What the task requires: Report how many lines in the records below contain the word "LeetCode". Give only the number.

(Stored records)

*** Block opens ***

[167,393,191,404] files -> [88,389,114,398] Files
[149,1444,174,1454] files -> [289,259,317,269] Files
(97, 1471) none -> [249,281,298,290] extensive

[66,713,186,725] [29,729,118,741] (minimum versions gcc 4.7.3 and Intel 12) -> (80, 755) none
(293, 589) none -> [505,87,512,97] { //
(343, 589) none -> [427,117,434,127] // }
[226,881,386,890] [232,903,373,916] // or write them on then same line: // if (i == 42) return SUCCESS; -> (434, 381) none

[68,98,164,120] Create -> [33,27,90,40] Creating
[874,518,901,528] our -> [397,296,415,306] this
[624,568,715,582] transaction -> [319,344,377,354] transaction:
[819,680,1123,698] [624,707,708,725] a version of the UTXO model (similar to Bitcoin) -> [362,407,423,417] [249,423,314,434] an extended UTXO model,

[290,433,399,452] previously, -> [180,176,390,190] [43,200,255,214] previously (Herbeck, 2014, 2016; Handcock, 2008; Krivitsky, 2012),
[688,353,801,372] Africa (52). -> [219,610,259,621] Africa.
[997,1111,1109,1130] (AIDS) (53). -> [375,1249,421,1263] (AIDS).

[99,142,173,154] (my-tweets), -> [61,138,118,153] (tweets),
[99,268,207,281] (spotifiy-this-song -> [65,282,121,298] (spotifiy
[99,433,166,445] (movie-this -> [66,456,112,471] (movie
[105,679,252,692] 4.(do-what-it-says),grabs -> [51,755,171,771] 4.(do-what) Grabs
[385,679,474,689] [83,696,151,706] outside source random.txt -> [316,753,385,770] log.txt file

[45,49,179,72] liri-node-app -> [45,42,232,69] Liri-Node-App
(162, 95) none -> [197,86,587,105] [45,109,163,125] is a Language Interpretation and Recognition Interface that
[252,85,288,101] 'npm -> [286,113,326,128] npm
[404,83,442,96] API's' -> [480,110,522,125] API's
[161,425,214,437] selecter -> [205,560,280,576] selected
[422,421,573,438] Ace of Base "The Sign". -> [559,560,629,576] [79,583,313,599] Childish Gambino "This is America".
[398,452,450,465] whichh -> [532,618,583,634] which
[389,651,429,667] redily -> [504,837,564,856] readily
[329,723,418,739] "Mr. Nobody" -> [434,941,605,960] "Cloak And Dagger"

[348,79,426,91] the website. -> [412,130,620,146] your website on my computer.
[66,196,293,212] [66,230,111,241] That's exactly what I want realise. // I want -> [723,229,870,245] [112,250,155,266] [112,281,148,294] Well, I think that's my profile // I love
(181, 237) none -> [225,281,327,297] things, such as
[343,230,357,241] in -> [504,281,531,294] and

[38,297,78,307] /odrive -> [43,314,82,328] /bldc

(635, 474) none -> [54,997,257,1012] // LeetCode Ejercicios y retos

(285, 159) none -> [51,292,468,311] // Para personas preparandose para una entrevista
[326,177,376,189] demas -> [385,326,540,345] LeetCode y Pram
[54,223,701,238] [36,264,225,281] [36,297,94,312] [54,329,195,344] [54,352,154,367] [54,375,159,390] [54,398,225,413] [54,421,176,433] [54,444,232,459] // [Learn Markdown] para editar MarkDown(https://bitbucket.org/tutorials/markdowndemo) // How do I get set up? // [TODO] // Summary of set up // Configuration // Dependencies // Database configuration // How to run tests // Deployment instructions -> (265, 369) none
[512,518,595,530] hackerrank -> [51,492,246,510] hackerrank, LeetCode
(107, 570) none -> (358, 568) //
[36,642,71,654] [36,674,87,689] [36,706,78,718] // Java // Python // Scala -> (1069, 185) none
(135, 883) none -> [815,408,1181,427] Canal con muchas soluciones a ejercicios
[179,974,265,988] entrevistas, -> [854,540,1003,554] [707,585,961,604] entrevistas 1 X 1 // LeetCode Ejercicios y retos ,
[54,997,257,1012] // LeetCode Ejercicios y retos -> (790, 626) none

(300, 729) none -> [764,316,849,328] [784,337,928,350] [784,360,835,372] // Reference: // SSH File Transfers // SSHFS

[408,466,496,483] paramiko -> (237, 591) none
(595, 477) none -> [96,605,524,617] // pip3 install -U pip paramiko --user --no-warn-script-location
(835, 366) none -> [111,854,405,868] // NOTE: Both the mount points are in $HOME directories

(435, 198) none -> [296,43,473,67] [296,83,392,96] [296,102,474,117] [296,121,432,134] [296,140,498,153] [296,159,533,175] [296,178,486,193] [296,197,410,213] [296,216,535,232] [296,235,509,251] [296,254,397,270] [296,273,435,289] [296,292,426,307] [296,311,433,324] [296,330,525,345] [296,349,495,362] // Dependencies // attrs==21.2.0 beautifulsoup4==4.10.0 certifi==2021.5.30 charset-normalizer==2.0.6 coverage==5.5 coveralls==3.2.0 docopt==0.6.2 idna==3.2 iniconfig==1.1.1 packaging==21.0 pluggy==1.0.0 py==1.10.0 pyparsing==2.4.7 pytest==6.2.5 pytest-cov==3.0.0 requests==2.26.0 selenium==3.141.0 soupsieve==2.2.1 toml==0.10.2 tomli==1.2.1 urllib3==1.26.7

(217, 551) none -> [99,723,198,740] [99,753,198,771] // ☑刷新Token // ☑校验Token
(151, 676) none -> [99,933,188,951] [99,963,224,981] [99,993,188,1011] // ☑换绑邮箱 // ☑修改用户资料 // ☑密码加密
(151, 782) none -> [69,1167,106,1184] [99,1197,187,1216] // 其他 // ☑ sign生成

*** Block closes ***

Written solution: 5